Manuel Cabezas Velasco.- Desde Urrea Susana y Juanillo aprovecharon el manto de la noche para desandar lo andado y volver a pasar cerca de Híjar. No trataban de volver a quedarse allí, pero dados los últimos acontecimientos tan tristes,ya que más de uno tendría ganas de atraparlos. «¿Qué habrá pasado con la señora Aurora?», pensaban ambos para sí. Sin embargo, no había tiempo para sentimentalismos y, siguiendo los acertados consejos de aquella anciana, continuaron hacia el norte, tratando de alcanzar la población conocida como Samper como la herbolera les indicó, la cual poseía molinos, hornos, mesones o incluso un castillo, en el que desgraciadamente también se alojaba una cárcel. Había que continuar con la marcha y alejarse lo más pronto posible de allí hasta encontrar un escondite mientras aún no asomasen los primeros claros del alba.
Tras bordear la modesta población, los dos jóvenes se encontraron con lo que parecía ser un pequeño templo. Nada podrían advertir ambos que aquella ermita de Santa Quiteria tenía unos lazos tan fuertes que unían las dos últimas poblaciones que conocieron: Híjar y la mismísima Samper. Ello procedía de una leyenda en el que un pastor fue testigo de la aparición de la santa, aunque aquello ya sería otra historia. Habiendo encontrado algunos recovecos en aquella construcción que aún estaba pa reformas, decidieron esperar a la noche para volver al camino.
En aquellos momentos en los que no pensaban en avanzar para no ser descubiertos o ser presa de bandoleros, cuando parecía que la paz era su estado de ánimo, de pronto venían a asaltarles los recuerdos de la pérdida de sus padres. Aquella había sido la disputa en la que la sangre corrió para dejar sin un hálito de vida a quienes les habían protegido casi desde sus primeros años de vida al no estar presentes sus respectivas madres.
Los temerosos y turbados rostros de ambos así lo mostraban, y en ese momento Juanillo preguntó:
– Susana. ¿Estás bien? ¿Dónde tienes la cabeza que apenas has probado bocado de lo nos queda en el zurrón?
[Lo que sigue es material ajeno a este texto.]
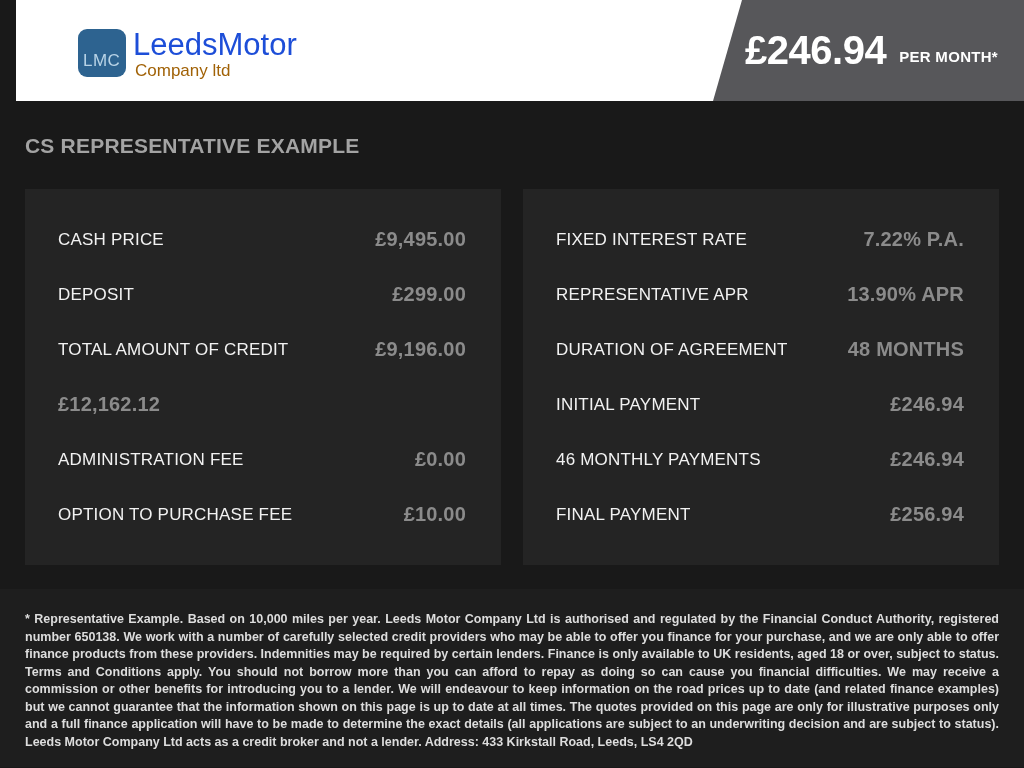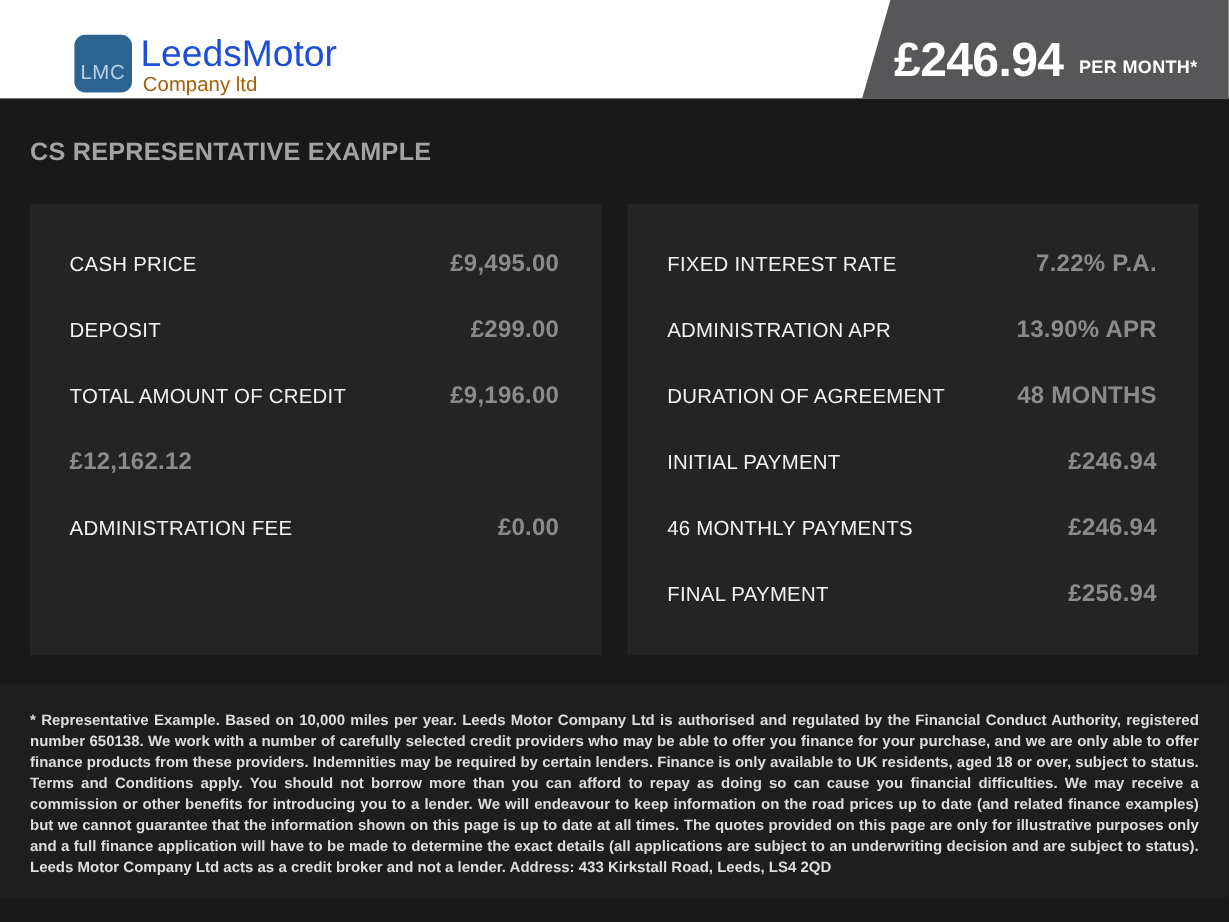--- a/index.html
+++ b/index.html
@@ -6,23 +6,24 @@
   html, body { width: 1024px; height: 768px; }
   body {
     background: #191919;
     font-family: "Liberation Sans", sans-serif;
     overflow: hidden;
   }
 
   
   .header {
     position: relative;
-    height: 82px;
+    height: 101px;
     background: #ffffff;
     overflow: hidden;
+    margin-left: 16px;
   }
   .logo {
     position: absolute;
     left: 62px;
     top: 29px;
     display: flex;
     align-items: flex-start;
   }
   .logo-square {
     width: 48px;
@@ -174,29 +175,33 @@
         <span class="row-label">TOTAL AMOUNT OF CREDIT</span>
         <span class="row-value">£9,196.00</span>
       </div>
       <div class="finance-row">
         <span class="row-value">£12,162.12</span>
       </div>
       <div class="finance-row">
         <span class="row-label">ADMINISTRATION FEE</span>
         <span class="row-value">£0.00</span>
       </div>
+      <div class="finance-row">
+        <span class="row-label">OPTION TO PURCHASE FEE</span>
+        <span class="row-value">£10.00</span>
+      </div>
     </div>
 
     <div class="panel">
       <div class="finance-row">
         <span class="row-label">FIXED INTEREST RATE</span>
         <span class="row-value">7.22% P.A.</span>
       </div>
       <div class="finance-row">
-        <span class="row-label">ADMINISTRATION APR</span>
+        <span class="row-label">REPRESENTATIVE APR</span>
         <span class="row-value">13.90% APR</span>
       </div>
       <div class="finance-row">
         <span class="row-label">DURATION OF AGREEMENT</span>
         <span class="row-value">48 MONTHS</span>
       </div>
       <div class="finance-row">
         <span class="row-label">INITIAL PAYMENT</span>
         <span class="row-value">£246.94</span>
       </div>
– ¿En qué crees que puedo pensar, Juan.? ¡En tu padre y en el mío! Nosotros somos los responsables de que ambos perdieran la vida, y ahora estamos desprotegidos y no podremos fiarnos de nadie hasta que no estemos a salvo y demasiado lejos.
– ¡A mí me ocurre exactamente lo mismo! Ciertamente es que todo se fue enredando y terminó con el peor de los finales. Sin embargo, no te puedes echar ya la culpa de lo que no puedes remediar. Por desgracia, ya sólo debemos pensar en el mañana, pues el pasado no va a regresar.
Sin saber por dónde estaban, nuevamente reiniciaron la marcha en las horas nocturnas. Con mucha precaución y con cierto temor, pues aún eran demasiado jóvenes para enfrentar los miedos con valentía. En una oquedad que mostraba un árbol decidieron pasar aquella siguiente noche. No sabían qué les podría ocurrir pues los sonidos de la noche siempre estaban presentes y sus ojos no cejaron de estar abiertos al no sentirse protegidos. La rutina se repetiría en la siguiente jornada, aquella en la que bajo la luna llena la estampa de una población mostraba una zona elevada que se coronaba con lo que parecía ser una especie de castillo.